If we change the order of cluster sampling and stratification when sampling
the population, would the svyset command be different?
|
Title
|
|
Using svyset for stratified multiple-stage designs
|
|
Author
|
Jeffrey Pitblado, StataCorp
|
|
Date
|
May 2006
|
Suppose that you are faced with analyzing data from the following survey
design:
The population was sampled by stratifying it first and then
randomly selecting several clusters for each stratum. Within each
cluster, subclusters were randomly selected, and then for each
subcluster individuals were randomly selected.
Your first question when analyzing survey data should always be:
How do I identify the sampling design using
svyset in Stata?
Starting in Stata 9, svyset has a syntax to deal
with multiple stages of clustered sampling.
Let’s make up some variable names to represent survey design
characteristics:
| pwt |
sampling weights
|
| strata1 |
stage 1 strata |
| su1 |
stage 1 sampling units (PSU) |
| fpc1 |
stage 1 finite population
correction |
| strata2 |
stage 2 strata |
| su2 |
stage 2 sampling units (PSU) |
| fpc2 |
stage 2 finite population correction |
... you get the idea.
Given the description above, the svyset command
should be structured as follows:
svyset su1 [pw=pwt], strata(strata1) fpc(fpc1) ///
|| su2, fpc(fpc2) || _n, fpc(fpc3)
(/// tells Stata to continue to the next line in ado- or do-files.)
Prior to Stata 9, where svyset accepted only the
first-stage design variables, one might assume that the
svyset command should be as follows:
svyset [pweight=pwt], fpc(fpc1) psu(su1) strata(strata1)
However, the fpc() option should not be used
with a two-stage (or any multistage) design because this specification
assumes no sampling within PSUs.
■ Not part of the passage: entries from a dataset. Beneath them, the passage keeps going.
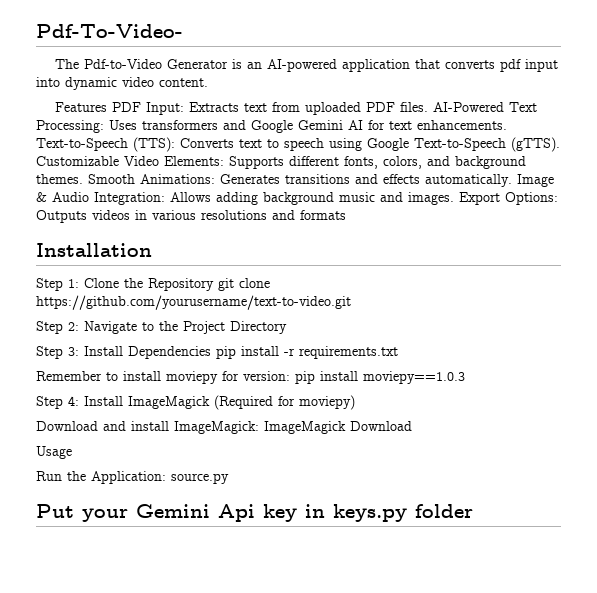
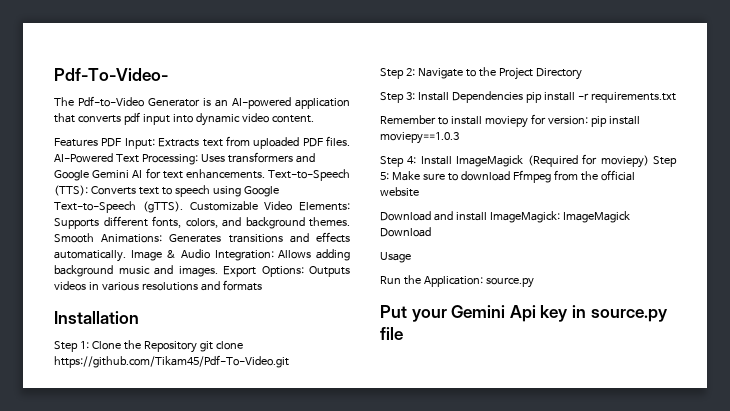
- Step 1: Clone the Repository git clone https://github.com/yourusername/text-to-video.git
+ Step 1: Clone the Repository git clone https://github.com/Tikam45/Pdf-To-Video.git
- Step 4: Install ImageMagick (Required for moviepy)
+ Step 4: Install ImageMagick (Required for moviepy) Step 5: Make sure to download Ffmpeg from the official website
- Put your Gemini Api key in keys.py folder
+ Put your Gemini Api key in source.py file

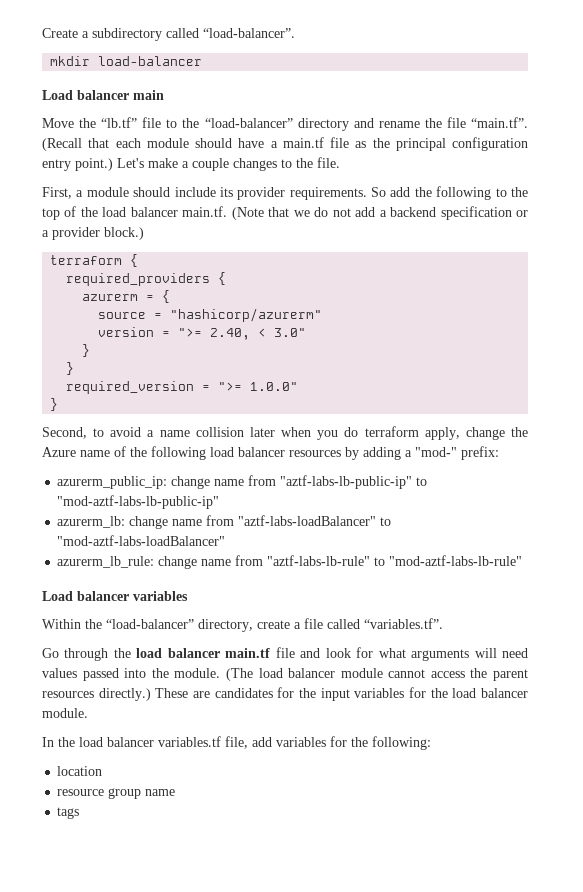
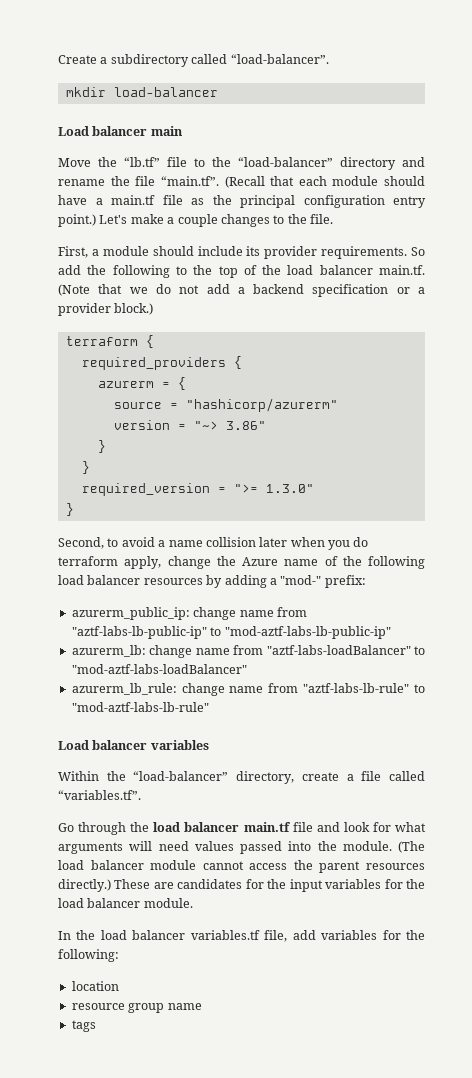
- version = ">= 2.40, < 3.0"
+ version = "~> 3.86"
- required_version = ">= 1.0.0"
+ required_version = ">= 1.3.0"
This assumption will always result in a
negative bias in the variance estimate; thus, the variance estimate will be
smaller than it should. Simply removing the
fpc() option, as in
svyset [pweight=pwt], psu(su1) strata(strata1)
will produce appropriate variance estimates, even for multistage designs.
In a current Stata, you can specify the design variables for each stage,
using || to delimit the stages.
Now suppose that the design involved cluster sampling first, and then each
cluster was stratified before the subclusters were sampled.
Here we stratified in the second stage but not the first, so we should have
a variable like strata2 instead of
strata1:
svyset su1 [pw=pwt], fpc(fpc1) ///
|| su2, strata(strata2) fpc(fpc2) || _n, fpc(fpc3)
If our design involved stratified cluster sampling in both the first and
second stages, the svyset command would be as
follows:
svyset su1 [pw=pwt], strata(strata1) fpc(fpc1) ///
|| su2, strata(strata2) fpc(fpc2) || _n, fpc(fpc3)
In a current Stata, you need to know from which stage a stratum variable
identifies the strata. See [SVY] svyset for
more examples of how to svyset multistage designs.
Prior to Stata 9, you would use the strata()
option only if your design had stratification in the first stage.
|